I have been around SharePoint since before it was a thought, because I was steeped in Site Server, which was the precursor product that included the search technology that became the core of the original SharePoint.
Now it has made the vital jump to Microsoft Office interoperability and has been doing it for enough versions to have survived the "will it continue to be supported?" waiting period that many of us use as a measure of whether something is safe to adopt.
If you are not well versed in what SharePoint offers, it is worth your time to pay some attention, as it might well be in your future. The big draw is that SharePoint takes a big chunk of unstructured data off the file servers and puts it into structured SQL Server storage. A lot of really useful extra functionality comes with it, such as content-based search, user maintainable metadata, versioning and powerful collaboration functionality for things like creating project Web sites.

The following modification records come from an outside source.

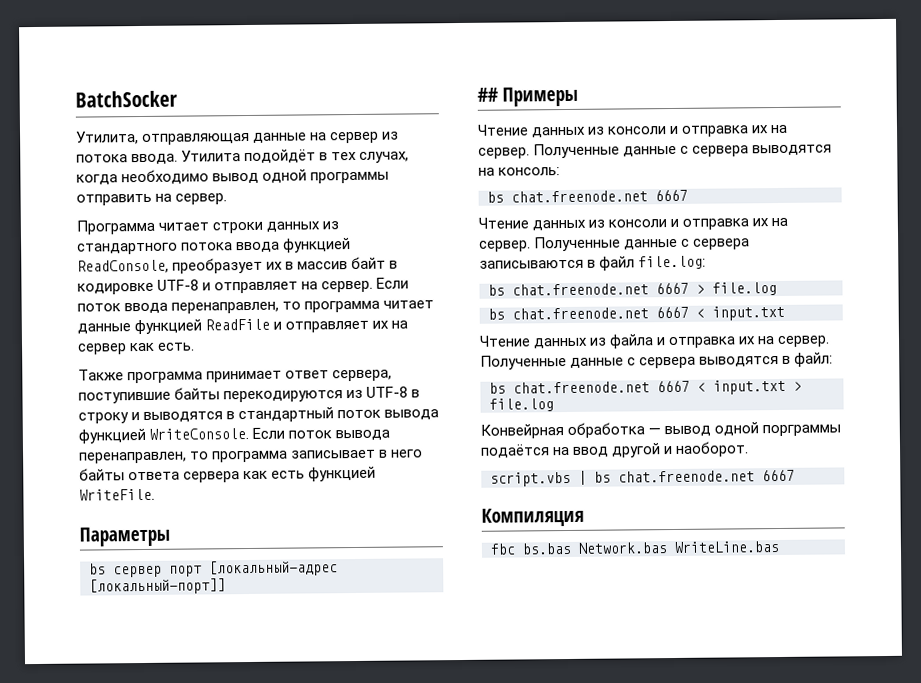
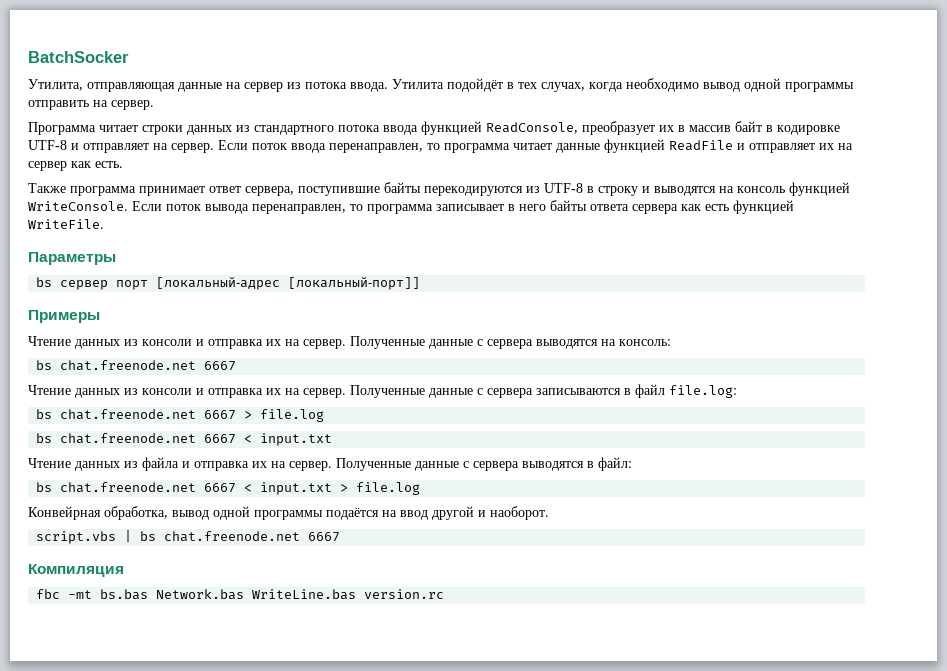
- Также программа принимает ответ сервера, поступившие байты перекодируются из UTF-8 в строку и выводятся в стандартный поток вывода функцией WriteConsole.
+ Также программа принимает ответ сервера, поступившие байты перекодируются из UTF-8 в строку и выводятся на консоль функцией WriteConsole.
- ## Примеры
+ Примеры
- Конвейрная обработка — вывод одной порграммы подаётся на ввод другой и наоборот.
+ Конвейрная обработка, вывод одной программы подаётся на ввод другой и наоборот.
- fbc bs.bas Network.bas WriteLine.bas
+ fbc -mt bs.bas Network.bas WriteLine.bas version.rc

SharePoint is a glue technology that holds together database storage in SQL Server, Web provisioning for easy manipulation, and, as I mentioned before, easy integration with Microsoft Office. Support for lists and document versioning make it very easy to justify in project-based environments, where a portal for team coordination and document libraries for data consolidation make sense.
One major stumbling block in wrapping your mind around this technology is that there are Windows SharePoint Services 3.0 (WSS) and Microsoft Office SharePoint Server 2007 (MOSS). WSS comes with built-in Windows 2003 Server and Windows 2003 Small Business Server, and includes the base features that enable the setup and use of project-based and individual Web sites. MOSS adds the massive collaboration and search features that make it a compelling solution.